30

I've installed Ubuntu without creating a swap partition and with / on a btrfs.# Now I get the message "Sparse file is not allowed" on each boot. This message appears before the splash-screen. Is there a way to kill this warning?

5
  • On my system, hitting any key does nothing, it's stuck!
    – Michael
    Jun 10, 2015 at 19:55
  • 2
    the solution in 2016 is to set GRUB_SAVEDEFAULT=false in /etc/default/grub & run update-grub Jun 9, 2016 at 19:59
  • in 2020 I solved this grub / btrfs issue with GRUB_DEFAULT="1" to boot the 2nd kernel in the GRUB menu Dec 2, 2020 at 23:12
  • 1
    @StuartCardall your comments are not solutions. They disable quite useful features. I think the real solution is to create a non-btrfs /boot partition.
    – xeruf
    Dec 14, 2021 at 17:04
  • @xeruf - I have been running a btrfs root filesystem WITHOUT a separate /boot for about 6 YEARS now & am using the same settings as in my comment 2 years ago. The whole point of which being the ability to snapshot the entire root filesystem so GRUB has the ability to boot from snapshots. Dec 15, 2021 at 21:04

2 Answers 2

35
+50

OK after a bit of rummaging around I found a how-to too get rid of this problem at least temporarily it is fairly simple however I don't have my system set-up with btrfs so I can't confirm this fix.

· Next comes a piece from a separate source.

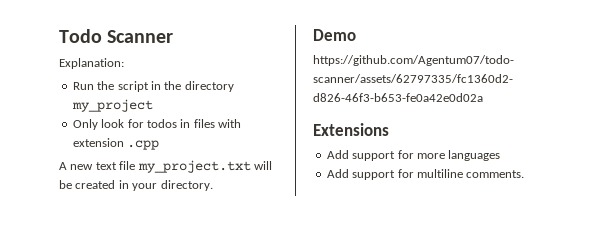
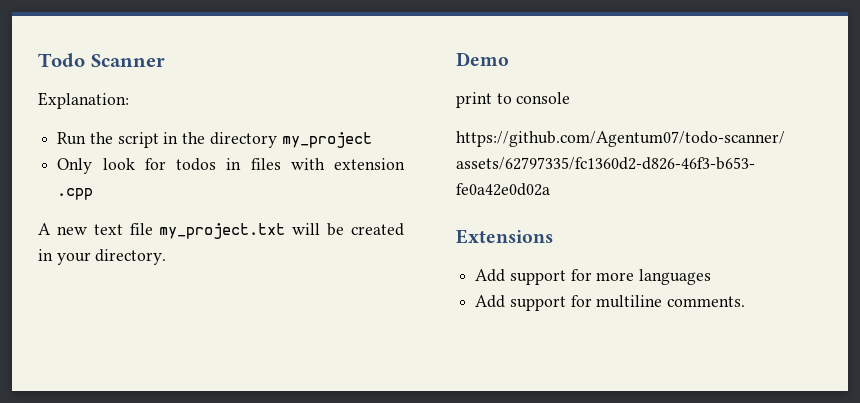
+ print to console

either comment out or remove this line:

if [ -n ${have_grubenv} ]; then save_env recordfail; fi

or

if [ -n "\${have_grubenv}" ]; then if [ -z "\${boot_once}" ]; then save_env \
recordfail; fi; fi

in this file

/etc/grub.d/00_header

then run

update-grub

the reason for not editing /boot/grub/grub.cfg directly is that it will be over written every time grub is updated in this case you would only have to "re do" the fix if the grub common packages is updated.

This is the bug on launchpad if you want to add yourself bug #736743

Quoting Colin Watson from the bug report

This is actually a misleading error message: what's happening is that GRUB's btrfs implementation doesn't implement the file read hook interface for returning blocklists to calling code. I posted to grub-devel about this and the upstream maintainer pointed out that, even aside from multi-device problems, writing to btrfs from GRUB is fundamentally risky because:

the same block may be used by multiple snapshots every tree which uses a given block will contain its checksum, and so on recursively

However, btrfs reserves space at the start for the boot loader. This space is more than GRUB needs to embed itself, and so we could use 1KB of it for an environment block.

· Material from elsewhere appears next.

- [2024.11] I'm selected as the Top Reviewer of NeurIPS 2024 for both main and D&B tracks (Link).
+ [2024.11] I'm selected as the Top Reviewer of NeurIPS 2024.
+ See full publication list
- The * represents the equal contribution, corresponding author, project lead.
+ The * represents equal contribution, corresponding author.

In any case, this is not a new problem that arose from using subvolumes, nor does it prevent booting (you get a spurious "Press any key to continue" prompt, but if you just ignore it it'll boot anyway). Downgrading to wishlist.

Hope this helps

10
  • 1
    Can you find an explanation as to why it spits out this error to begin with? Thanks. :)
    – jrg
    Feb 17, 2012 at 21:31
  • In my config file, the line looks like this: if [ -n "\${have_grubenv}" ]; then if [ -z "\${boot_once}" ]; then save_env recordfail; fi; fi
    – FUZxxl
    Feb 17, 2012 at 22:26
  • 1
    I would comment out. If it fails to boot you should still be able to uncomment the line using a live disk
    – Allan
    Feb 17, 2012 at 22:57
  • 2
    Nice, it works!
    – FUZxxl
    Feb 18, 2012 at 23:27
  • 2
    Please explain what the code we're commenting out does.
    – Zaz
    Jun 10, 2015 at 1:43
0

I'm running al development branch of Raring Ringtail.
I experienced the same problem about a sparse file not allowed message. GRUB not showing at all and booting straight into Ubuntu.

I was reading a Linux Magazine (LXF), which had a few articles about recovering and repairing partitions, files, bootloaders and other stuff.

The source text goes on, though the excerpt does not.